First off, we can guess that the Russians swept up a combination of user name / password pairs from various sources where the user name was in plain text, and the password was either in plaintext, or hashed. At best they were salted hashes, but in all probability they were simple MD5 hashes. The real risk that comes out of this is that this sort of volume of data feeds into the construction of rainbow tables and the more sophisticated techniques that entirely circumvent mindless brute force attacks. The more often this happens, the more likely it is that hashed passwords will be able to be converted back to plain text in the future. Having super long complicated passwords, as the article at the Guardian suggests, is not going to protect you if the site you have entered them on is storing them as plain text or unsalted hashes, or even as simplistically salted hashes. You will get some protection by using different passwords in different places, but if someone chooses to attack you and subverts key passwords like a Google or Facebook account, there is every likelihood they could amplify their attack using those core accounts.
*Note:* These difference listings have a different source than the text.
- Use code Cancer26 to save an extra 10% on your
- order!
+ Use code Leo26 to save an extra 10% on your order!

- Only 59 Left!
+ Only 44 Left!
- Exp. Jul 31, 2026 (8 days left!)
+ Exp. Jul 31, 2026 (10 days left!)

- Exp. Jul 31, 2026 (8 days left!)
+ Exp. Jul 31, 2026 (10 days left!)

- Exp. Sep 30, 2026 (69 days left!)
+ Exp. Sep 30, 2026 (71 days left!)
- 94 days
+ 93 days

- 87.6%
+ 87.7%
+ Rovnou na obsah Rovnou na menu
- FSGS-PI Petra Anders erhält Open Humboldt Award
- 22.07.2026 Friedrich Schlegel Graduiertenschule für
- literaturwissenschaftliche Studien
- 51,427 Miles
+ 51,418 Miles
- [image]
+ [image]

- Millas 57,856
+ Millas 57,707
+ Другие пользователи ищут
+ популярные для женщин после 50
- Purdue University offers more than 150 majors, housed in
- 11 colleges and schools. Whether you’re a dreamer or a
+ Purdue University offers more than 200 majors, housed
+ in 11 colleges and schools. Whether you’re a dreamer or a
(By the way, if all the talk of hashes and salted hashes and plain text and cypher text is bewildering you, I can strongly recommend Simon Singh’s “The Code Book” as an entertaining and very readable history of cryptography and survey of most of the current crypto methods now available. Also, wikipedia)
The real core problem remains that user name / password pairs are a terrible security mechanism. Even before time-stressed and semi-competent coders do something with user name / password pairs, it’s a lousy mechanism. And the things that these code monkeys will do with the credentials are very predictable: chuck them in a database table named something like ‘account’ or ‘password’ or ‘user’. If you are lucky they will MD5 encrypt the password rather than leaving it in plain text, but they probably won’t. A slightly more experienced coder will do a salted encryption, but because they’ve used your email address as a user name, it’s not real hard to reverse that. A smarter coder will use the underlying Unix password mechanisms, and cross their fingers that the system administrator has got the box protected sufficiently (this is actually reasonably secure, and we’re now getting into the realm of sophisticated hacks – as long as the system administrator has not left all the doors wide open). If they’re really thinking, they will use something like LDAP, but that’s hard, and relies on good infrastructure, and good system administrators, and starts costing money, and oh my god we’ve got to get this site live by Thursday, we will fix it later…
Yeah, good luck with that. You have to hope that the company who hired some cheap code monkey to bang out the website you are now setting up an account on didn’t go for the lowest bidder.
The real solution is that we technologists have to tear down this whole lazy, half-arsed default assumption that we will have a user-name/password pair. For a start, could we please start separating the difference between ‘identity’ and ‘authorisation’. And for God’s sake, when you are in a meeting with the client and discussion of the user-name/password entry required to order a pizza on line, leap across the table and throttle whoever is insisting that they really really really need that. Virtually none of the places I have had to create accounts actually need accounts in order to allow me to do business with them. It’s just lazy habit.
For authorisation, we’ve got any number of alternatives, such as OAUTH and OpenID, or even Facebook’s horrible and intrusive federated authorisation system. If you really, really want to have some sort of login, please outsource it to someone who knows what they are doing. Longer term, let’s get away from user names and passwords all together. What you are really trying to do is ask two questions: who is on the other side of the keyboard, and are they allowed to do what they are trying to do. Let’s go with biometrics. Let’s go with two-factor authentication. Let’s go with anything other than freaking username/password pairs.
And in all seriousness, if you are in the position of having any input to the design of (particularly) web-based systems, push back strongly on the requirement for the user to have identified themselves to transact or read the site. A good model is Amazon’s actually – you can faff around endlessly on their site, and you only need to eventually identify yourself when it comes time to provide payment details. An even better option that I’ve seen in a very few places is to ask at that point whether the user wants to ‘checkout as guest’ and allow them to provide whatever account details they want. Seriously, if the user is happy to type in their name and shipping address every time rather than having to commit to creating a user-name/password protected account, why stop them?